PiraGoでは、全社員がISMSの規定を理解し、遵守することを確実にするために、定期的に情報セキュリティに関する意識向上のトレーニングを実施しています。

(写真：情報セキュリティに関する意識向上のトレーニング)

4. セキュリティに関する研修を行う
監査と評価：

• ISMSが効果的に機能し、ISO 27001の要求事項を遵守していることを確認するために、年に1回以上の内部監査を実施します。
• 専門家による監査評価：毎年、会社は専門家を招いて監査を実施し、ISMSの導入・構築においてISO 27001の要求事項に対する客観性と正確な理解を確保します。

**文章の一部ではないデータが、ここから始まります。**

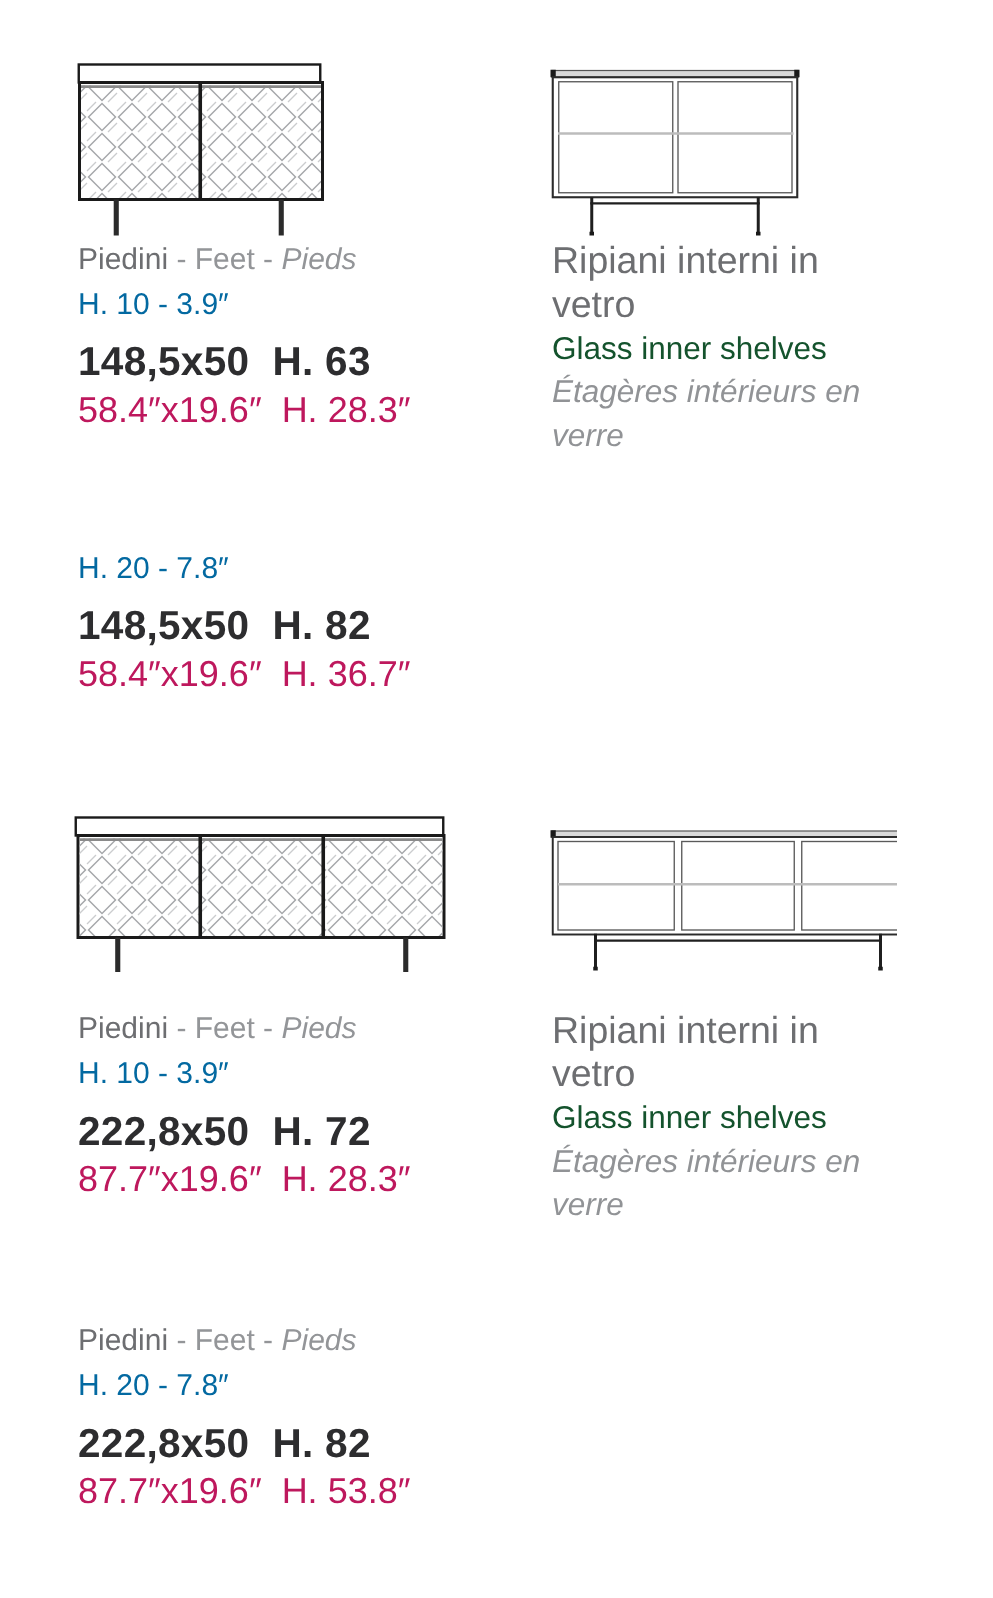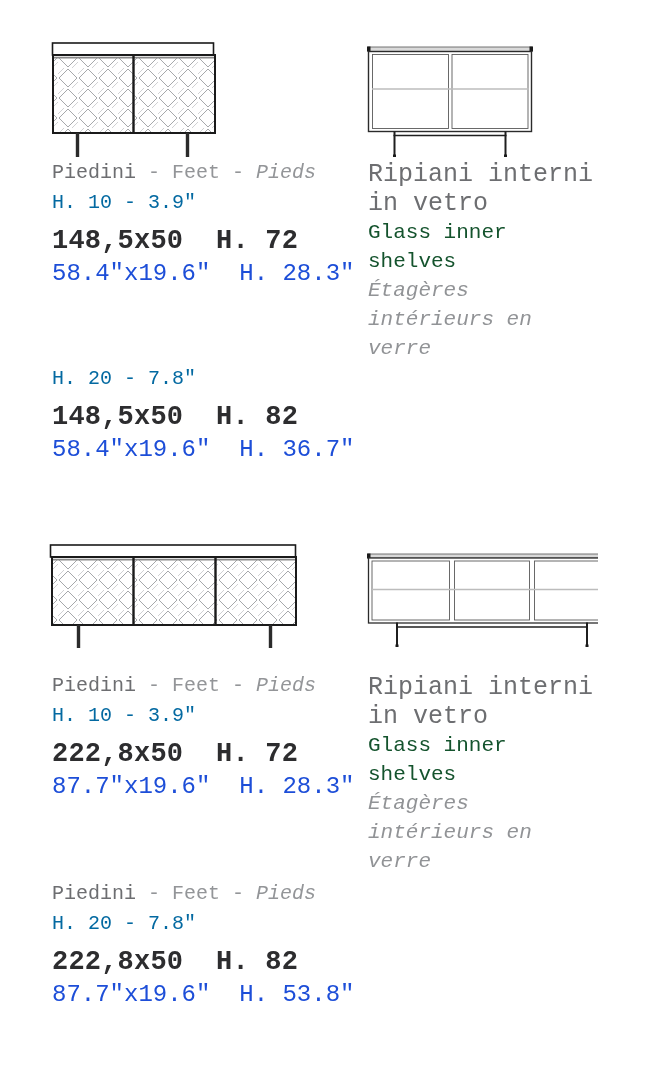--- a/index.html
+++ b/index.html
@@ -1,34 +1,34 @@
 <!DOCTYPE html>
 <html><head>
 <meta charset="utf-8">
 <style>
   html, body { margin: 0; padding: 0; background: #ffffff; }
   .canvas {
     position: relative;
     width: 598px;
     height: 1065px;
     background: #ffffff;
-    font-family: Liberation Mono, monospace;
+    font-family: Liberation Sans, sans-serif;
     overflow: hidden;
   }
   .drawing { position: absolute; }
   .spec { position: absolute; }
   .spec-title { font-size: 20px; line-height: 30px; color: #6d6e71; white-space: pre; }
   .t-light  { color: #939598; }
   .t-italic { font-style: italic; }
   .spec-height { font-size: 20px; line-height: 30px; color: #0369a1; white-space: pre; }
   .spec-metric {
     font-size: 27px; line-height: 34px; font-weight: bold;
     color: #2d2d2f; margin-top: 6px; white-space: pre; letter-spacing: 0.2px;
   }
-  .spec-imperial { font-size: 24px; line-height: 31px; color: #1d4ed8; white-space: pre; }
+  .spec-imperial { font-size: 24px; line-height: 31px; color: #be185d; white-space: pre; }
   .shelf-note { position: absolute; }
   .sn-it { font-size: 25px; line-height: 29px; color: #6d6e71; }
   .sn-en { font-size: 21px; line-height: 29px; color: #14532d; }
   .sn-fr { font-size: 21px; line-height: 29px; color: #919396; font-style: italic; }
 </style>
 </head>
 <body>
 
 <div class="canvas">
 
@@ -63,21 +63,21 @@
       <line x1="139.5" y1="87.5" x2="139.5" y2="112" stroke="#1f1f1f" stroke-width="2"></line>
       <line x1="27.5" y1="91.5" x2="140.5" y2="91.5" stroke="#1f1f1f" stroke-width="1.5"></line>
       <rect x="27" y="110.5" width="3" height="2.5" fill="#1a1a1a"></rect>
       <rect x="138" y="110.5" width="3" height="2.5" fill="#1a1a1a"></rect>
     </svg>
   </div>
 
   <div class="spec" style="left:52px; top:158px;">
     <div class="spec-title"><span>Piedini</span><span class="t-light"> - </span><span class="t-light">Feet</span><span class="t-light"> - </span><span class="t-light t-italic">Pieds</span></div>
     <div class="spec-height">H. 10 - 3.9″</div>
-    <div class="spec-metric">148,5x50  H. 72</div>
+    <div class="spec-metric">148,5x50  H. 63</div>
     <div class="spec-imperial">58.4″x19.6″  H. 28.3″</div>
   </div>
 
   <div class="shelf-note" style="left:368px; top:160px;">
     <div class="sn-it">Ripiani interni in vetro</div>
     <div class="sn-en">Glass inner shelves</div>
     <div class="sn-fr">Étagères intérieurs en verre</div>
   </div>
 
   <div class="spec" style="left:52px; top:364px;">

(写真：2024年5月のDAS専門家による監査評価)

5. 継続的な改善：
監査と評価の結果に基づいて、ISMSの効果を高めるためのPDCAサイクルを回して、改善策を実施します。

PiraGoでは、毎月ISO委員会の会議を開催し、以下の点について議論します。

• 各部門における改善措置の実施状況
• 事象・インシデントの記録と報告： 情報セキュリティに関連する事象やインシデントを月次で記録・報告します。
  記録された事象やインシデントは、処理手順に組み込み、意識向上トレーニングのケーススタディとして活用されます。
  
  例：キーやクラウド情報、パブリック情報の漏洩が発生しやすい事象 定期的に全社的な情報セキュリティ意識調査を実施し、認識を評価します。

III. 結論

PiraGoは、ISO 27001標準に基づく情報セキュリティ管理システム（ISMS）の導入が、重要なデータの保護だけでなく、信頼性の向上、法令遵守、および業務効率の改善にも役立つと認識しています。これはデジタル時代における情報セキュリティを確保するための重要なステップであり、会社設立5周年記念のスローガン「Building A Sustainable Future」にも表れるように企業の持続可能な発展と競争力のための堅固な基盤の一つです。